Former Republican: McConnell Wants to Work with A ‘Unified Candidate,’ Not Kevin McCarthy
House Republican leader struggling with bid for speaker
As the 118th Congress convenes Tuesday, and all eyes will be on the Republican takeover of the House of Representatives and whether House Republican Leader Kevin McCarthy will get over the finish line as the next speaker.
However, the California Republican is hardly Senate Minority Leader Mitch McConnell's choice for the job, according to a former Republican congressman.
McCarthy long dreamt of taking the top job in the House, but Republicans only took the new majority in one of slimmest majorities in modern history in November's midterm elections.
He can lose just a handful of Republican defectors in the vote for speaker and he's reportedly coming into Tuesday's vote still short.
Despite those machinations, McCarthy is not the candidate of choice for the Republican leader on the other side of the Capitol, said one-time Florida Republican congressman David Jolly.
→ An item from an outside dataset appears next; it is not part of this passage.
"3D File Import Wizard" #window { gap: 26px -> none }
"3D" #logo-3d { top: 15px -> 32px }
“These are two very different chambers and what you’re seeing from Mitch McConnell is he’s distancing himself from the House, to your point,” Jolly, who has left the party and become its critic, said in an on-camera appearance on MSNBC. “He knows the House is going to be a circus and the Senate, most of them will want to be the adults in the room.
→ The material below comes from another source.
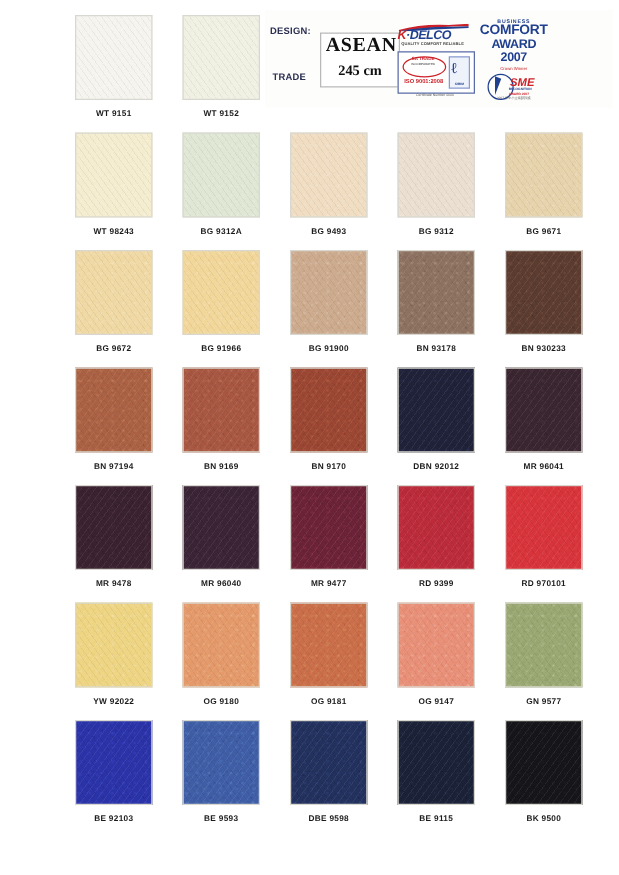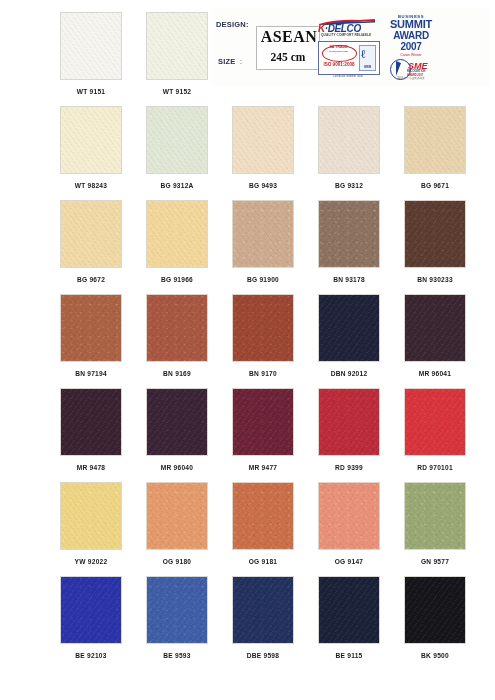"SUMMIT" div.sm-summit { text: SUMMIT -> COMFORT }
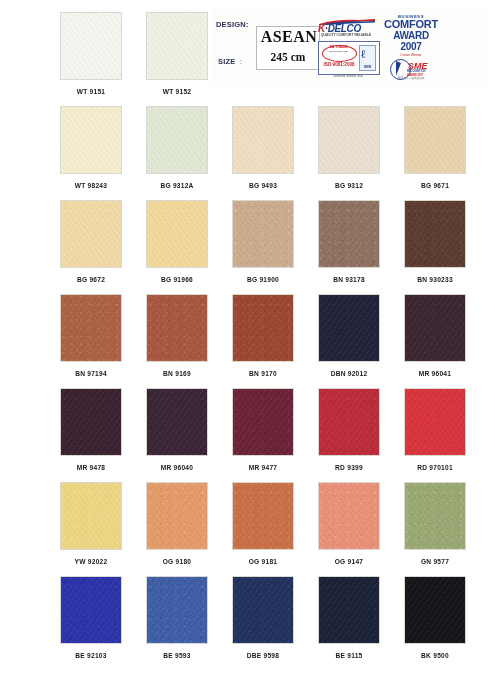"SIZE" div.lbl-size { text: SIZE -> TRADE }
“I would suggest it comes down to your previous question, though. Who is the next speaker, and could there be a unity ticket or a unity speaker? If it’s not McCarthy, maybe it’s [Republican Rep Steve] Scalise, maybe it’s Richard Hudson of North Carolina,” Jolly added. “If you get to 12, 15, 20 ballots and this is into next week, now you’re looking at a candidate like Tom Cole of Oklahoma, Fred Upton who has left the House now, but could come back. Somebody who has to be universally respected by Republicans.”
The speaker of the House need not be a current member of the chamber.
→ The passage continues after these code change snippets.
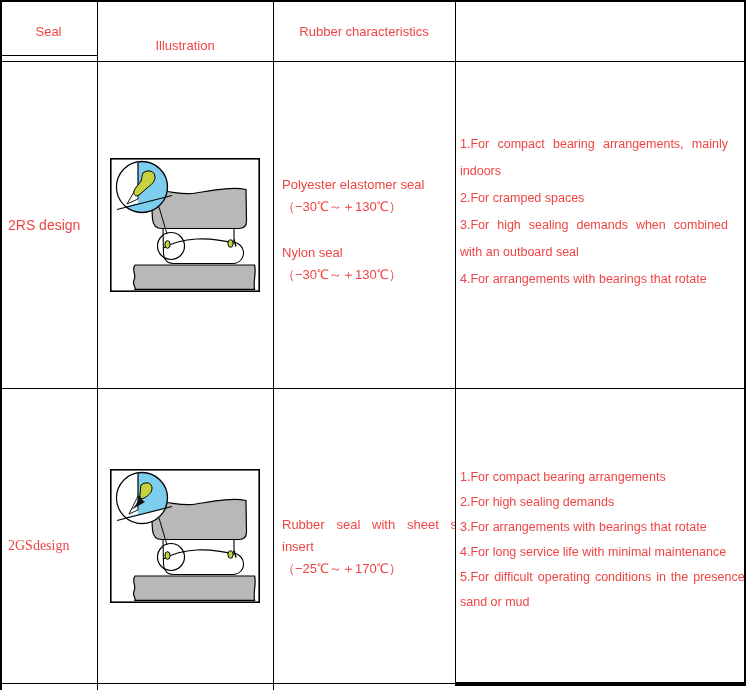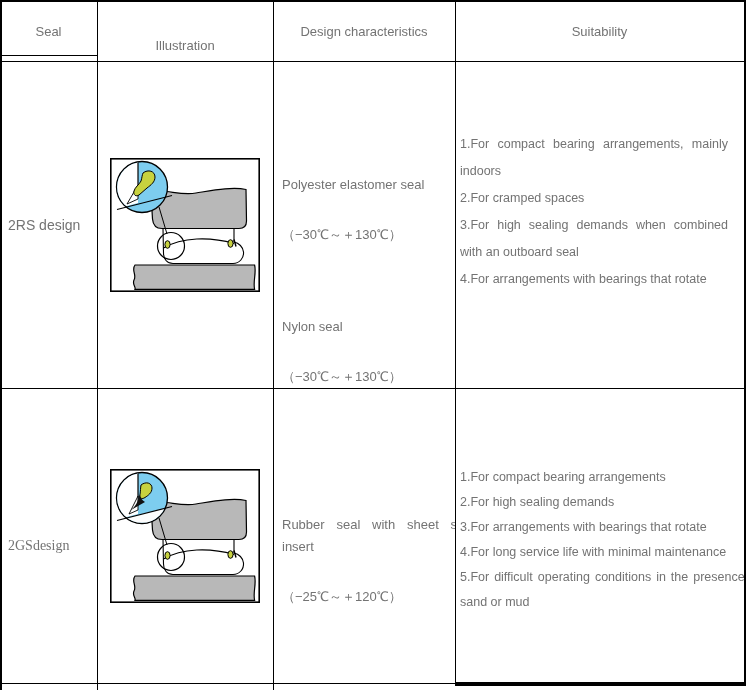"Seal" .page { color: #737373 -> #ef4444 }
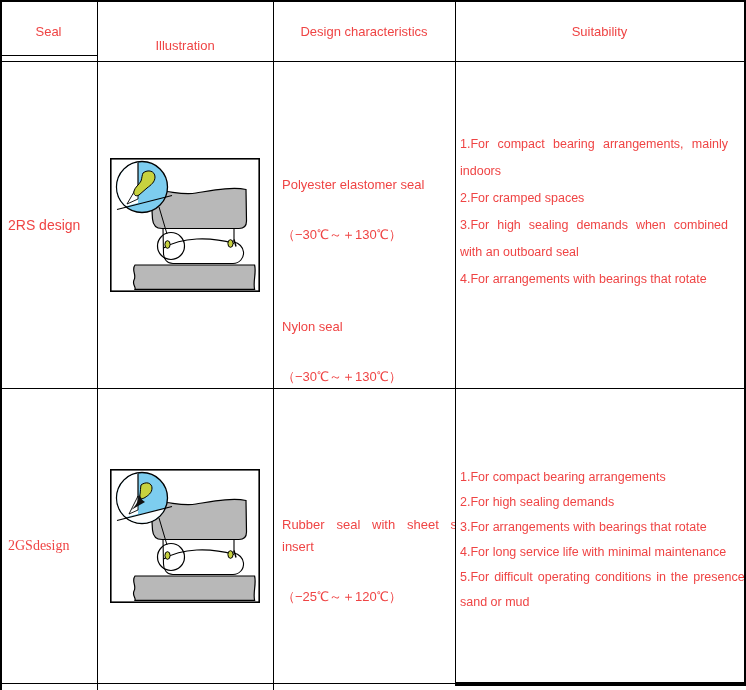"Design characteristics" div.cell { text: Design -> Rubber }
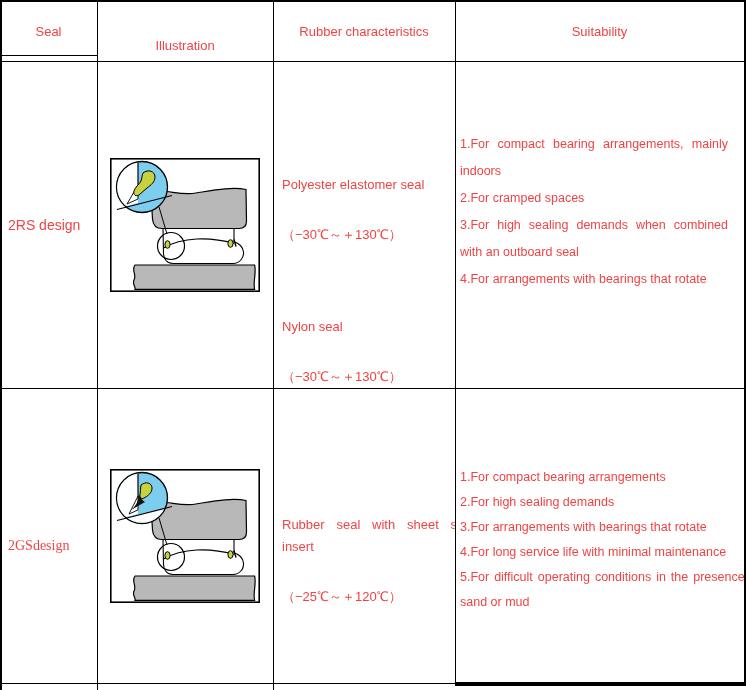"Suitability" div.cell { html: <div>Suitability</div> -> none }
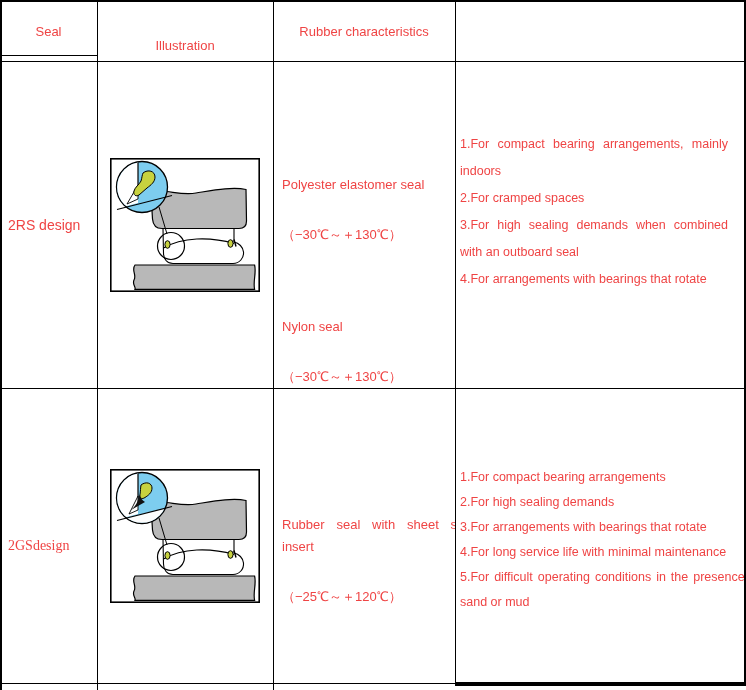"Polyester elastomer seal" .dc-cell { gap: 28px -> none }
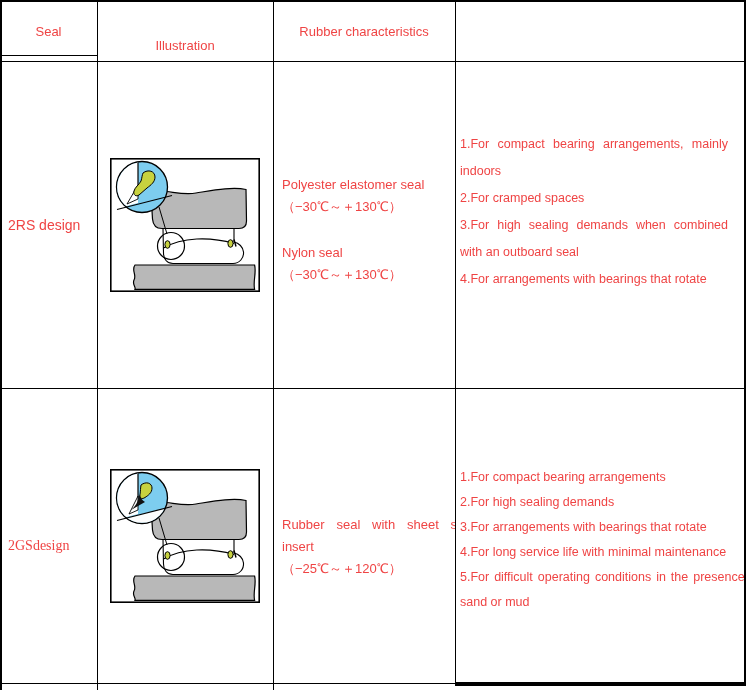"（−25℃～＋120℃）" div { text: 120 -> 170 }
“It’s not [former Republican Reps Adam] Kinzinger or [Liz] Cheney. Somebody universally respected by Republicans who can get say 150 of the 222 Republicans, and at that point, the ‘break-glass’ scenario is Democrats say, ‘This is a pretty strong hand we can play if we lend 70 votes to this unified candidate.’ That’s who Mitch McConnell wants to work with, not Kevin McCarthy.”